Answer:
Load to fracture = 17212.5 N
Step-by-step explanation:
Firstly we need to find the flexural strength of the material. We do this by using the date obtained by the test of the circular sample and the equation shown below
σ (flexural strength) = F x L/ (π x r³), where F is the load at fracture, L is the distance between the two load points, r is the radius of the circular cross section.

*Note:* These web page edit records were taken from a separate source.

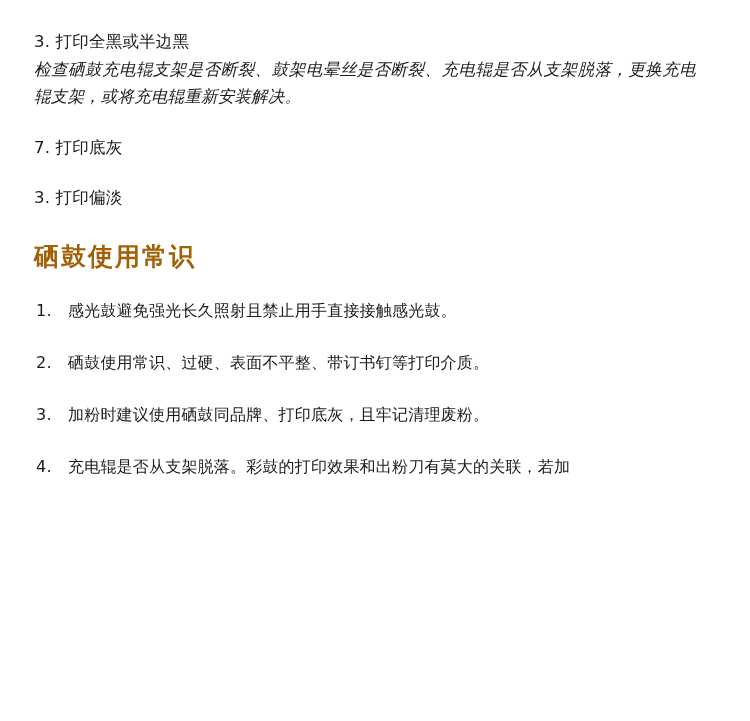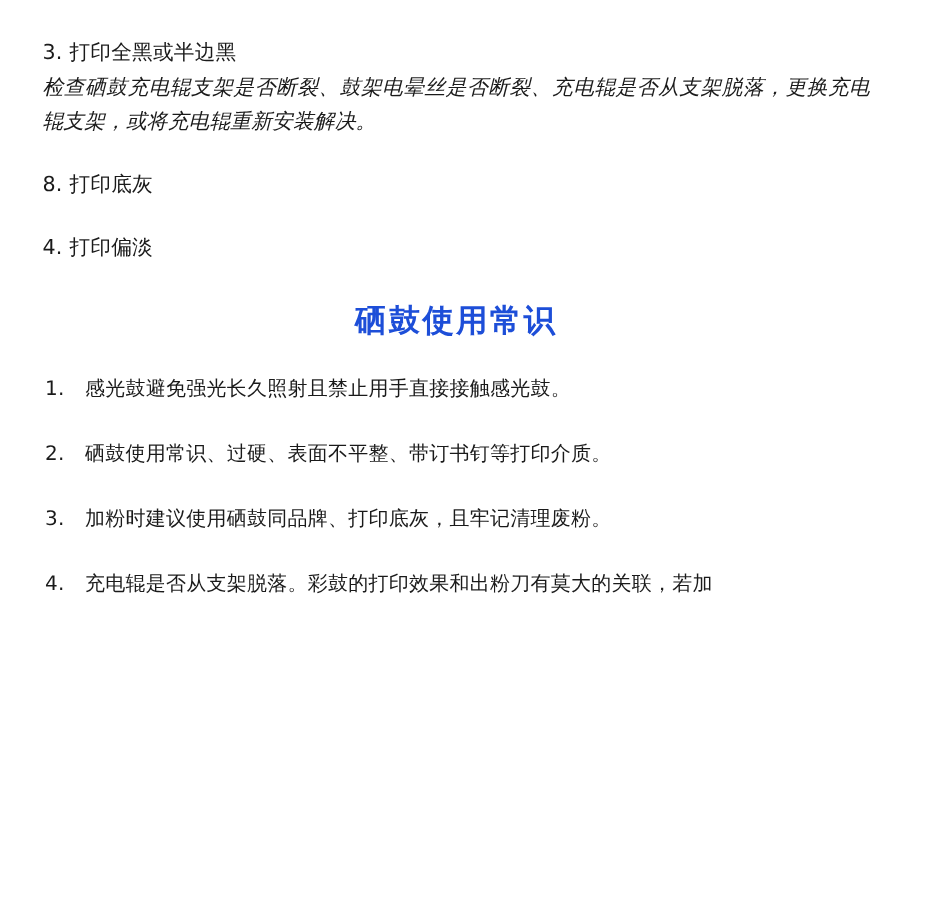"8. 打印底灰" p.sec-title { text: 8 -> 7 }
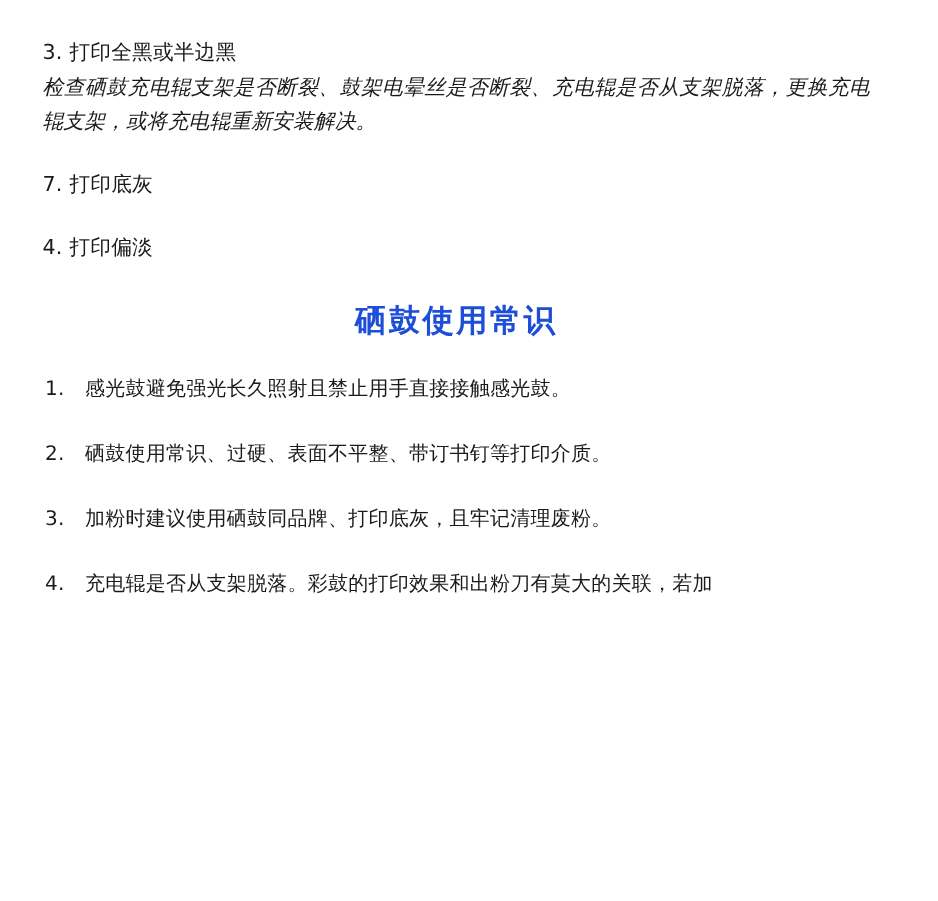"4. 打印偏淡" p.sec-title { text: 4 -> 3 }
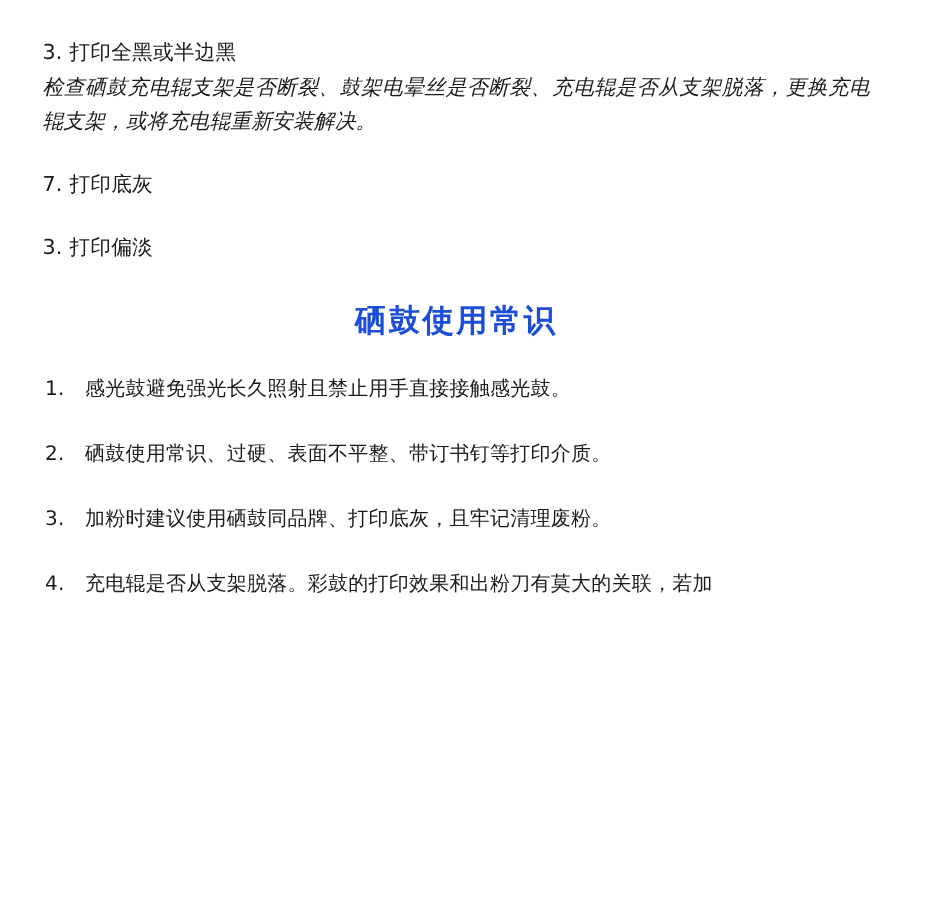"硒鼓使用常识" .heading-red { color: #1d4ed8 -> #a16207; text-align: center -> left }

Substituting the values we get
σ (flexural strength) = 3000 x 40 x 10⁻³/ (π x 5 x 10⁻³)³ = 306 x 10⁶ N/m²
Now, the flexural stress for a square sample is written as
σ (flexural strength) = 3 x F x L/ 2 x b x d² , and since in a square sample breadth = width the equation becomes
σ (flexural strength) = 3 x F x L/ 2 x d³
Solving for F, we get
F = σ (flexural strength) x 2 x d³ /3 x L
For same material we will use the σ (flexural strength) as calculated above, furthermore L remains the same and d = 15 x 10⁻³. Solving for F
F = 306 x 10⁶ x 2 x (15 x 10⁻³)³ /3 x 40 x 10⁻³ = 17212.5 N
The load required for this specimen to fracture would be 17212.5 N.